*INFORMATION*.
****************************************
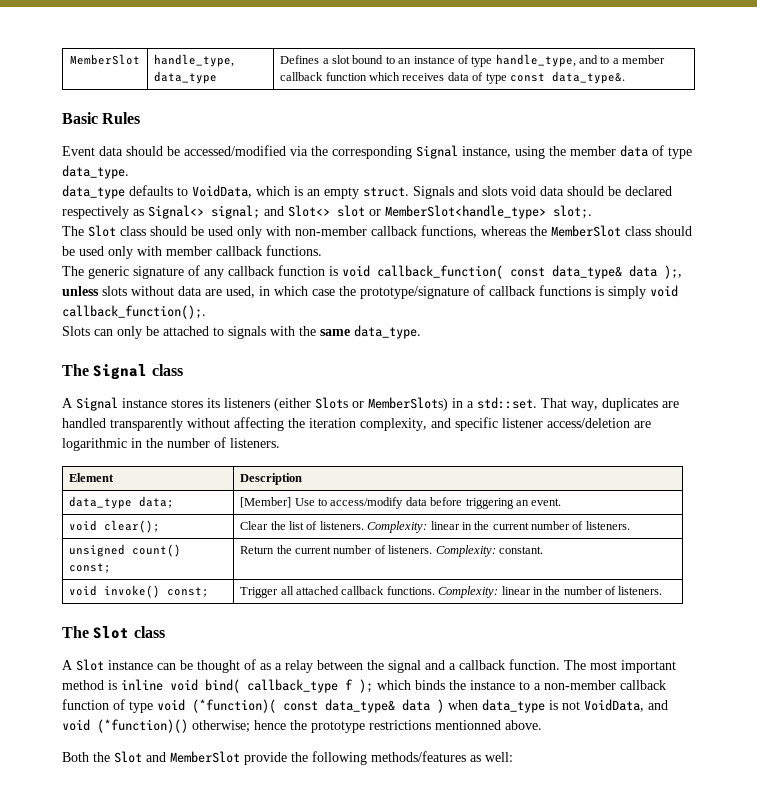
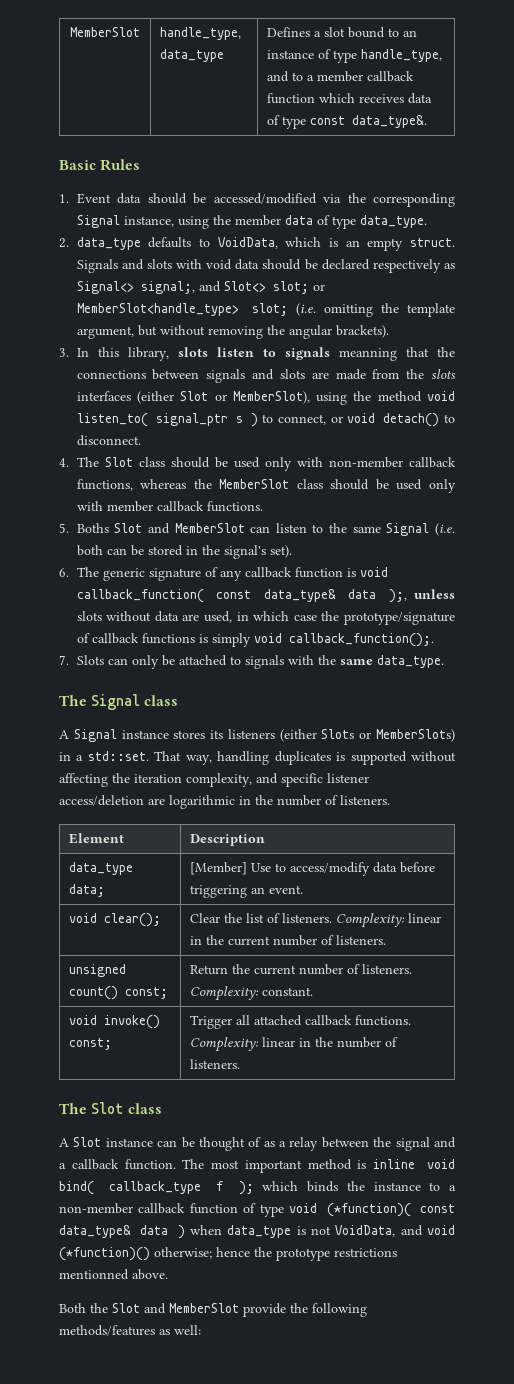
- Event data should be accessed/modified via the corresponding Signal instance, using the member data of type data_type.
+ 1. Event data should be accessed/modified via the corresponding Signal instance, using the member data of type data_type.
- data_type defaults to VoidData, which is an empty struct.
+ 2. data_type defaults to VoidData, which is an empty struct.
- Signals and slots void data should be declared respectively as Signal<> signal; and Slot<> slot or MemberSlot<handle_type> slot;.
- The Slot class should be used only with non-member callback functions, whereas the MemberSlot class should be used only with member callback functions.
+ Signals and slots with void data should be declared respectively as Signal<> signal;, and Slot<> slot; or MemberSlot<handle_type> slot; (i.e. omitting the template argument, but without removing the angular brackets).
+ 3. In this library, slots listen to signals meanning that the connections between signals and slots are made from the slots interfaces (either Slot or MemberSlot), using the method void listen_to( signal_ptr s ) to connect, or void detach() to disconnect.
+ 4. The Slot class should be used only with non-member callback functions, whereas the MemberSlot class should be used only with member callback functions.
- The generic signature of any callback function is void callback_function( const data_type& data );, unless slots without data are used, in which case the prototype/signature of callback functions is simply void callback_function();.
+ 5. Boths Slot and MemberSlot can listen to the same Signal (i.e. both can be stored in the signal's set).
+ 6. The generic signature of any callback function is void callback_function( const data_type& data );, unless slots without data are used, in which case the prototype/signature of callback functions is simply void callback_function();.
- Slots can only be attached to signals with the same data_type.
+ 7. Slots can only be attached to signals with the same data_type.
- That way, duplicates are handled transparently without affecting the iteration complexity, and specific listener access/deletion are logarithmic in the number of listeners.
+ That way, handling duplicates is supported without affecting the iteration complexity, and specific listener access/deletion are logarithmic in the number of listeners.

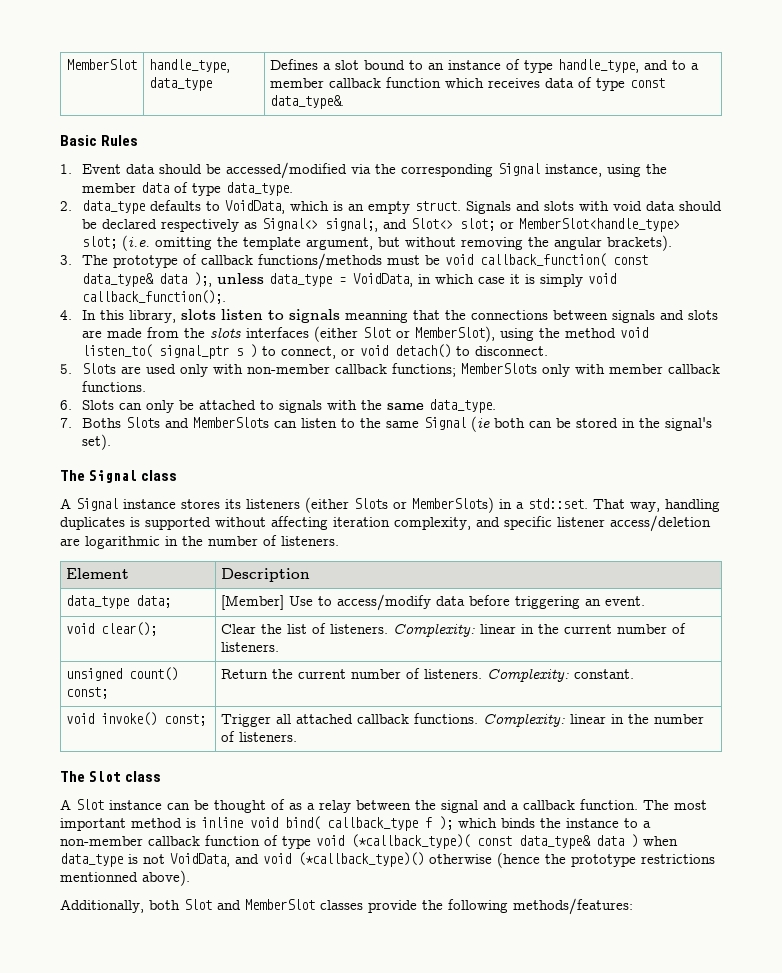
- 3. In this library, slots listen to signals meanning that the connections between signals and slots are made from the slots interfaces (either Slot or MemberSlot), using the method void listen_to( signal_ptr s ) to connect, or void detach() to disconnect.
+ 3. The prototype of callback functions/methods must be void callback_function( const data_type& data );, unless data_type = VoidData, in which case it is simply void callback_function();.
+ 4. In this library, slots listen to signals meanning that the connections between signals and slots are made from the slots interfaces (either Slot or MemberSlot), using the method void listen_to( signal_ptr s ) to connect, or void detach() to disconnect.
- 4. The Slot class should be used only with non-member callback functions, whereas the MemberSlot class should be used only with member callback functions.
+ 5. Slots are used only with non-member callback functions; MemberSlots only with member callback functions.
- 5. Boths Slot and MemberSlot can listen to the same Signal (i.e. both can be stored in the signal's set).
- 6. The generic signature of any callback function is void callback_function( const data_type& data );, unless slots without data are used, in which case the prototype/signature of callback functions is simply void callback_function();.
- 7. Slots can only be attached to signals with the same data_type.
+ 6. Slots can only be attached to signals with the same data_type.
+ 7. Boths Slots and MemberSlots can listen to the same Signal (ie both can be stored in the signal's set).
- That way, handling duplicates is supported without affecting the iteration complexity, and specific listener access/deletion are logarithmic in the number of listeners.
+ That way, handling duplicates is supported without affecting iteration complexity, and specific listener access/deletion are logarithmic in the number of listeners.
- The most important method is inline void bind( callback_type f ); which binds the instance to a non-member callback function of type void (*function)( const data_type& data ) when data_type is not VoidData, and void (*function)() otherwise; hence the prototype restrictions mentionned above.
- Both the Slot and MemberSlot provide the following methods/features as well:
+ The most important method is inline void bind( callback_type f ); which binds the instance to a non-member callback function of type void (*callback_type)( const data_type& data ) when data_type is not VoidData, and void (*callback_type)() otherwise (hence the prototype restrictions mentionned above).
+ Additionally, both Slot and MemberSlot classes provide the following methods/features:

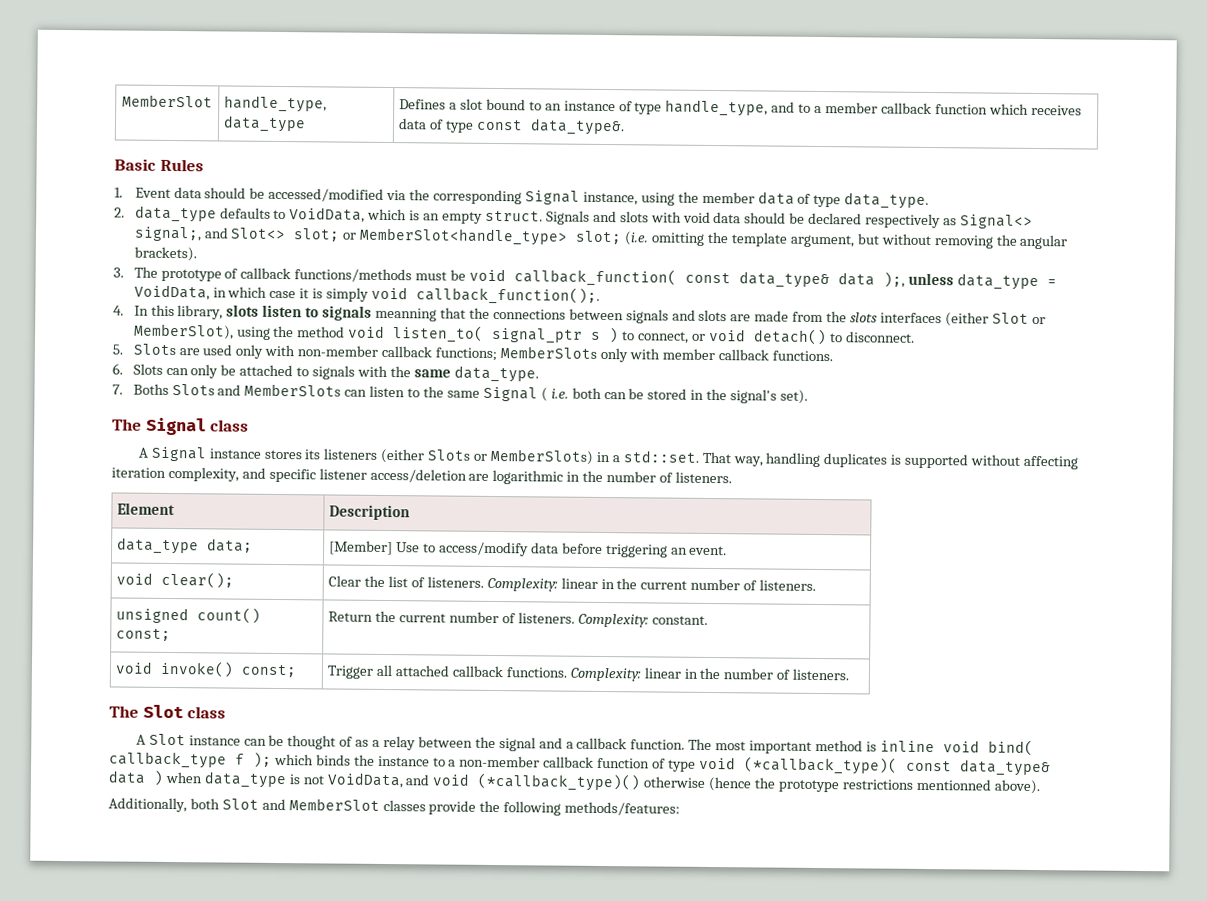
- 7. Boths Slots and MemberSlots can listen to the same Signal (ie both can be stored in the signal's set).
+ 7. Boths Slots and MemberSlots can listen to the same Signal ( i.e. both can be stored in the signal's set).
****************************************
*TO DO*. Beginning at the line above that contains "- Slots can" and going on through the line that contains "- 3. In this", please copy every line exactly, leaving the pictures out and adding nothing.

*TASK ANSWER*.
- Slots can only be attached to signals with the same data_type.
+ 7. Slots can only be attached to signals with the same data_type.
- That way, duplicates are handled transparently without affecting the iteration complexity, and specific listener access/deletion are logarithmic in the number of listeners.
+ That way, handling duplicates is supported without affecting the iteration complexity, and specific listener access/deletion are logarithmic in the number of listeners.

- 3. In this library, slots listen to signals meanning that the connections between signals and slots are made from the slots interfaces (either Slot or MemberSlot), using the method void listen_to( signal_ptr s ) to connect, or void detach() to disconnect.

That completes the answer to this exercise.